Ben was not certain what Hitch was volunteering for. “I don’t want you to visit Mrs. Salt. Jeremiah won’t like that. If you can talk Mary Cherry into going, that would be helpful.”
“Oh.”
“That’s what I thought. Never mind. I’ll go see her. You can make rounds, let people know you’re here. Keep what I told you under your hat, but if you hear anyone say something that perpetuates the rumor, nip it. All you have to say is that there was nothing wrong with the dampers. Think you can do that?”
“Be happy to.”
Ben nodded and jerked his thumb toward the door. “I’ll see you later.”
* * *
• • •
Hank Ketchum looked up from mucking stalls as a side door opened and Ben walked into the livery. He didn’t waste words on a greeting when a grunt would do, and then he bent to his task.

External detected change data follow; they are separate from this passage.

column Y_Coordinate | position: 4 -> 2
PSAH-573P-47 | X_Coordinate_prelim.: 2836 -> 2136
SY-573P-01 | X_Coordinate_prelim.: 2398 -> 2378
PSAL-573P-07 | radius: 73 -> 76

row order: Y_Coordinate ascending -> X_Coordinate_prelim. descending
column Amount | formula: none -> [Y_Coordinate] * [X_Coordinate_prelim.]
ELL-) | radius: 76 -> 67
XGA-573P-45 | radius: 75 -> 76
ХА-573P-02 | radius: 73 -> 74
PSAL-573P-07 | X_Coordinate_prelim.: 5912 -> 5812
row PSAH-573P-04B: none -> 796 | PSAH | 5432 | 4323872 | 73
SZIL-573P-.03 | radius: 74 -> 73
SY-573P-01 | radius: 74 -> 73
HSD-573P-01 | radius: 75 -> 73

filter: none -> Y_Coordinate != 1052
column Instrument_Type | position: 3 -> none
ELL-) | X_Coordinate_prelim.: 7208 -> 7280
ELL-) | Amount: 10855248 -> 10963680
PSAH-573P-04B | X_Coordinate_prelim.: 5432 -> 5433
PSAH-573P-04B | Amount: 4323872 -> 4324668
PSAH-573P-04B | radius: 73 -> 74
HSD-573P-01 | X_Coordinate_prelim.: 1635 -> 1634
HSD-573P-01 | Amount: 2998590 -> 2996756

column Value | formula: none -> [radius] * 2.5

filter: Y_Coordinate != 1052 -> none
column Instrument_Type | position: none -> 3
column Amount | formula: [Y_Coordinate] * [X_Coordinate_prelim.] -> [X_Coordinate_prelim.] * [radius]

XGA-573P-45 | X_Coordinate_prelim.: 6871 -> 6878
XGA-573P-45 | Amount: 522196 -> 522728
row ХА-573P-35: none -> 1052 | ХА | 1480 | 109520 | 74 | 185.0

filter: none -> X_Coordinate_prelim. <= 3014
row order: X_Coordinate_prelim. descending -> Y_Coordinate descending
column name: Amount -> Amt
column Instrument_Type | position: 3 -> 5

“Always good to see you, Hank,” said Ben. “Funny how I can depend on it being colder in here than it is outside.”
“You’re welcome to go.”
“Yeah, well, I wanted to look in on Macbeth.”
“Damn stupid name for a mare. Have I told you that?”

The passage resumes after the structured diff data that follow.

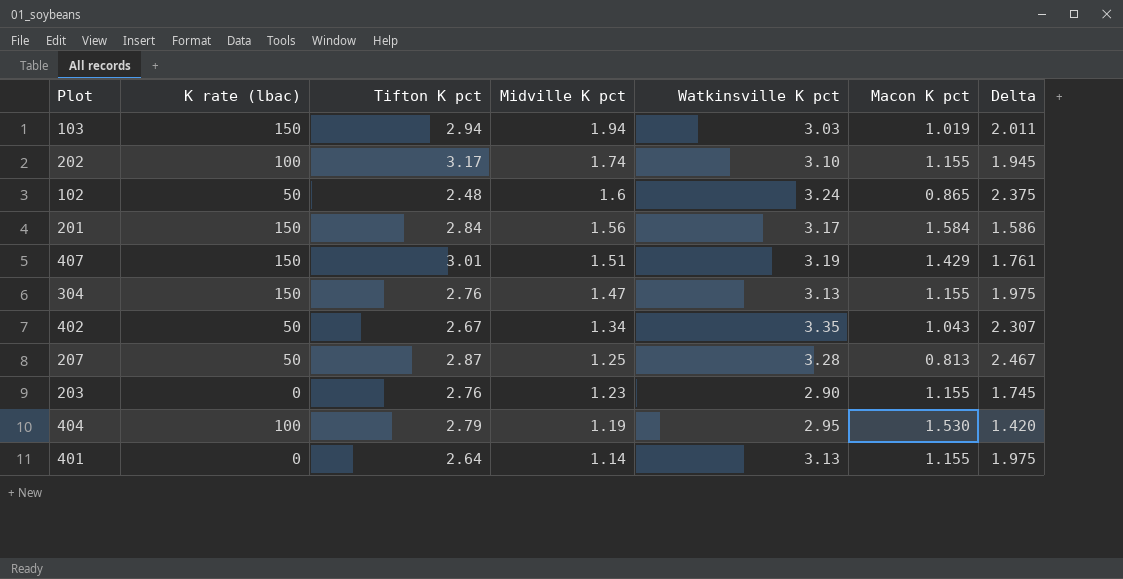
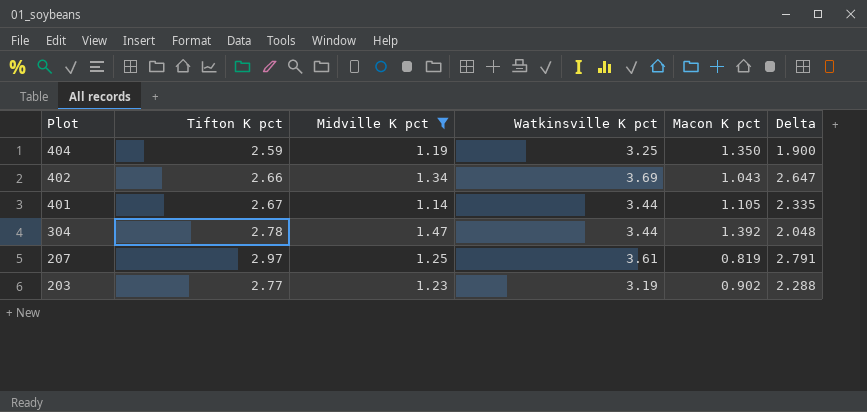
filter: none -> Midville K pct <= 1.47
row order: Midville K pct descending -> Plot descending
column K rate (lbac) | position: 2 -> none
404 | Tifton K pct: 2.79 -> 2.59
404 | Watkinsville K pct: 2.95 -> 3.25
404 | Macon K pct: 1.530 -> 1.350
404 | Delta: 1.420 -> 1.900
402 | Tifton K pct: 2.67 -> 2.66
402 | Watkinsville K pct: 3.35 -> 3.69
402 | Delta: 2.307 -> 2.647
401 | Tifton K pct: 2.64 -> 2.67
401 | Watkinsville K pct: 3.13 -> 3.44
401 | Macon K pct: 1.155 -> 1.105
401 | Delta: 1.975 -> 2.335
304 | Tifton K pct: 2.76 -> 2.78
304 | Watkinsville K pct: 3.13 -> 3.44
304 | Macon K pct: 1.155 -> 1.392
304 | Delta: 1.975 -> 2.048
207 | Tifton K pct: 2.87 -> 2.97
207 | Watkinsville K pct: 3.28 -> 3.61
207 | Macon K pct: 0.813 -> 0.819
207 | Delta: 2.467 -> 2.791
203 | Tifton K pct: 2.76 -> 2.77
203 | Watkinsville K pct: 2.90 -> 3.19
203 | Macon K pct: 1.155 -> 0.902
203 | Delta: 1.745 -> 2.288

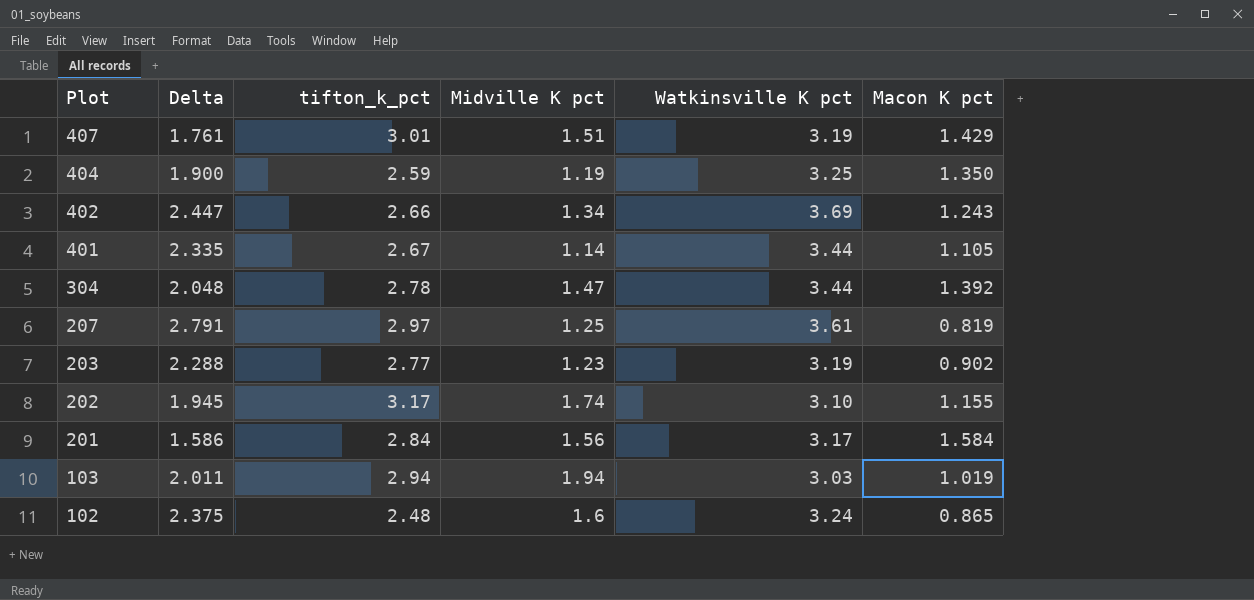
filter: Midville K pct <= 1.47 -> none
column Delta | position: 6 -> 2
column name: Tifton K pct -> tifton_k_pct
402 | Delta: 2.647 -> 2.447
402 | Macon K pct: 1.043 -> 1.243

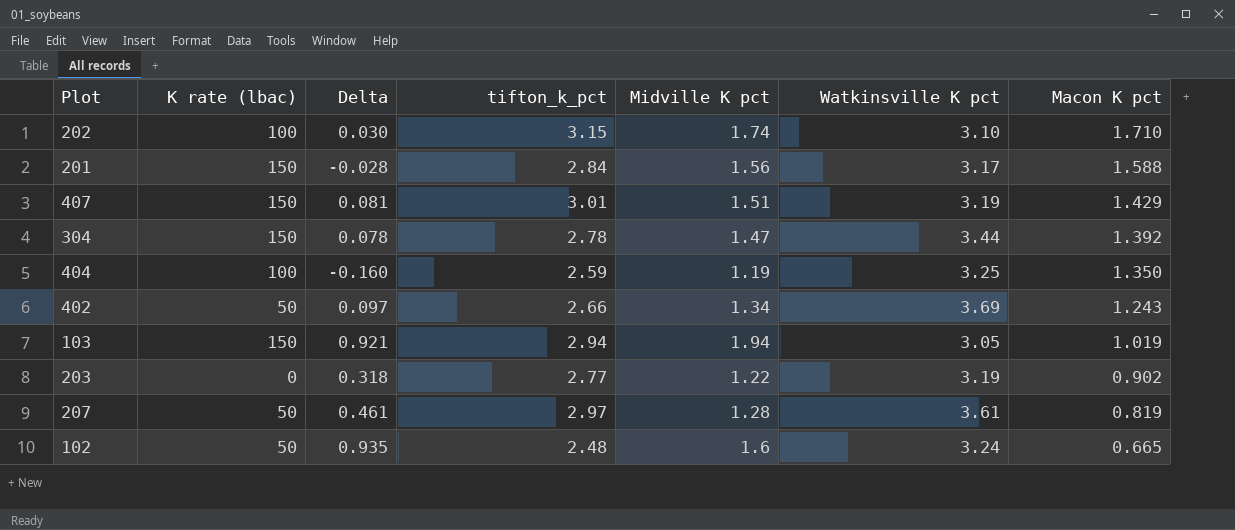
row order: Plot descending -> Macon K pct descending
column K rate (lbac) | position: none -> 2
column Delta | formula: [Watkinsville K pct] - [Macon K pct] -> [Midville K pct] - [Macon K pct]
row 401: 2.335 | 2.67 | 1.14 | 3.44 | 1.105 -> none
202 | tifton_k_pct: 3.17 -> 3.15
202 | Macon K pct: 1.155 -> 1.710
201 | Macon K pct: 1.584 -> 1.588
103 | Watkinsville K pct: 3.03 -> 3.05
203 | Midville K pct: 1.23 -> 1.22
207 | Midville K pct: 1.25 -> 1.28
102 | Macon K pct: 0.865 -> 0.665

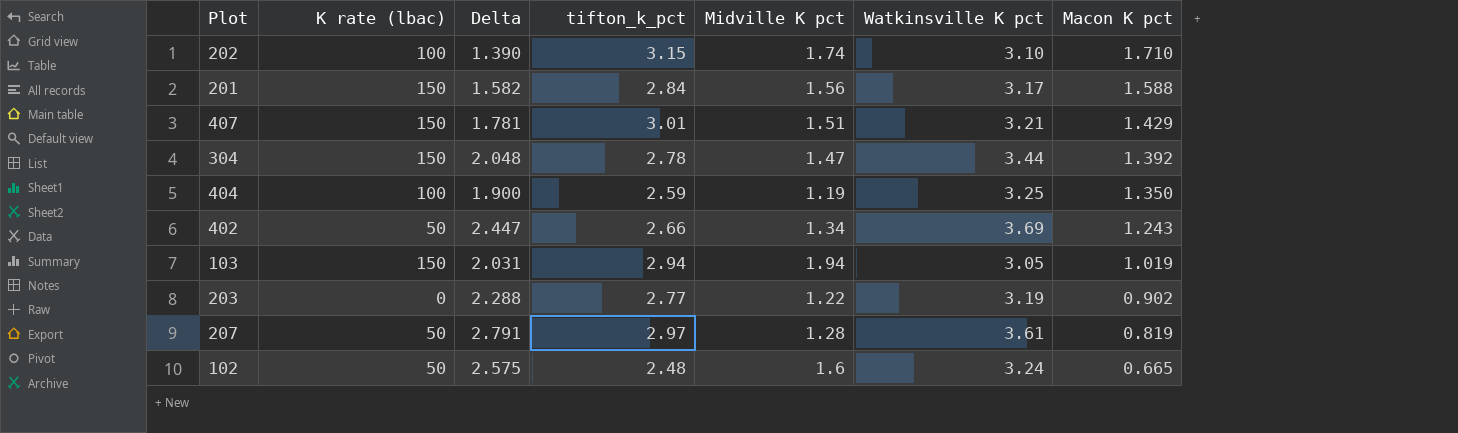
column Delta | formula: [Midville K pct] - [Macon K pct] -> [Watkinsville K pct] - [Macon K pct]
407 | Watkinsville K pct: 3.19 -> 3.21

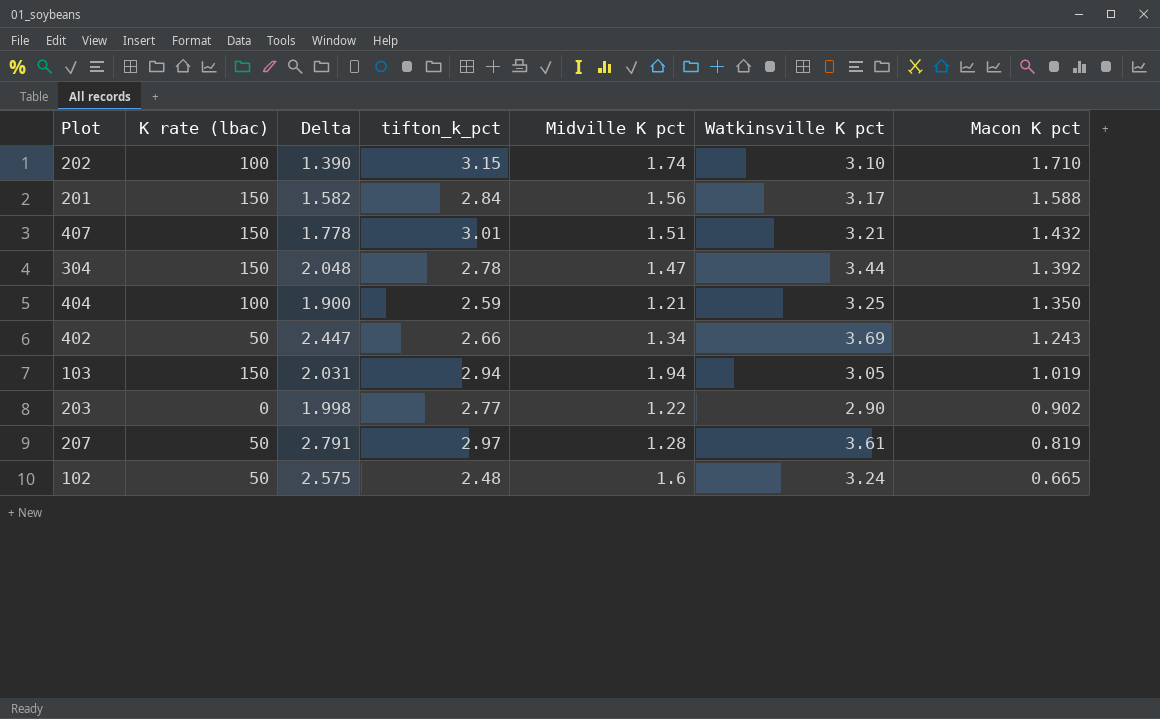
407 | Delta: 1.781 -> 1.778
407 | Macon K pct: 1.429 -> 1.432
404 | Midville K pct: 1.19 -> 1.21
203 | Delta: 2.288 -> 1.998
203 | Watkinsville K pct: 3.19 -> 2.90

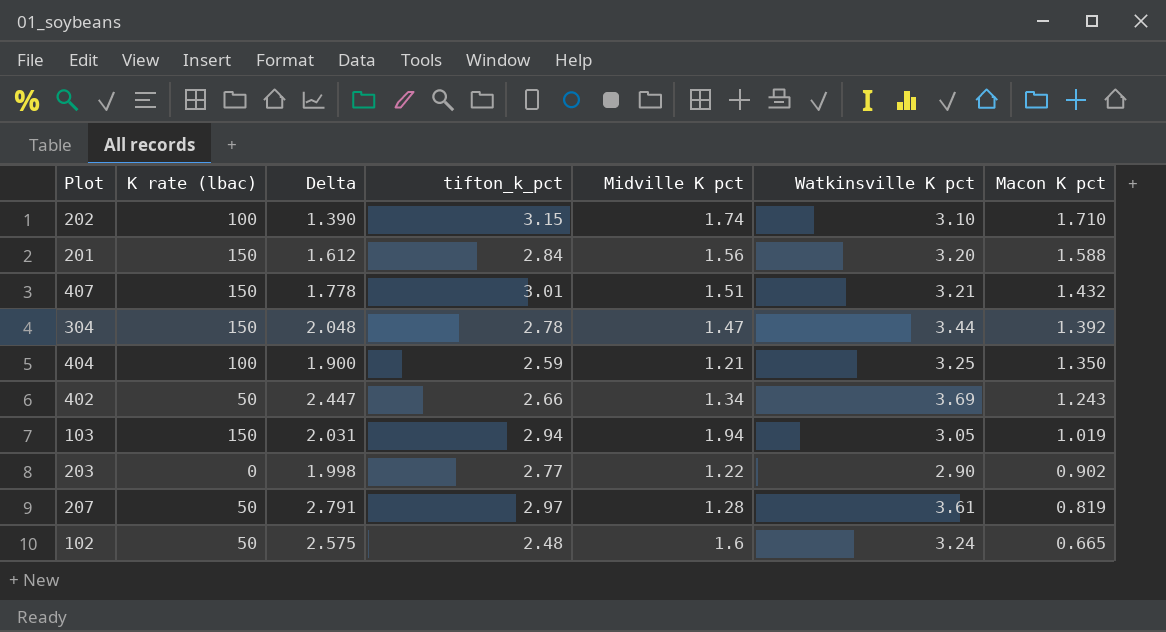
201 | Delta: 1.582 -> 1.612
201 | Watkinsville K pct: 3.17 -> 3.20

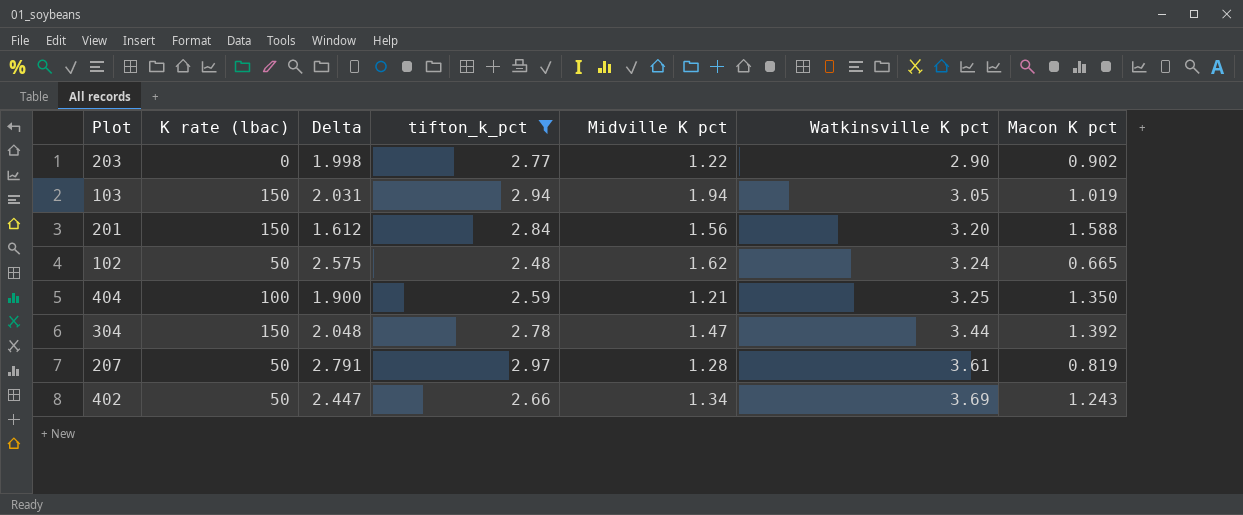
filter: none -> tifton_k_pct <= 2.97
row order: Macon K pct descending -> Watkinsville K pct ascending
102 | Midville K pct: 1.6 -> 1.62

“Every time I come by. Anyway, she’s Lady Macbeth.”
“Then you should call her that instead of letting folks think you’re queer in the head.”
Chuckling, Ben went to Macbeth’s stall and put out his hand. The mare nosed it, tossed her head, and rubbed against it. “Good girl. I miss you, too. What do you think about pulling a buggy this afternoon? Maybe that nice one Hank has over there that no one’s using.” He picked up a brush hanging by a leather loop at the stall’s entrance. “Hey, Hank, is that buggy spoken for?”
“Nope.”
“I want to rent it, then. Just for the afternoon. I’ll pick it up around one.” He took Hank’s grunt as agreement and stepped into the stall to give his mare the attention she deserved.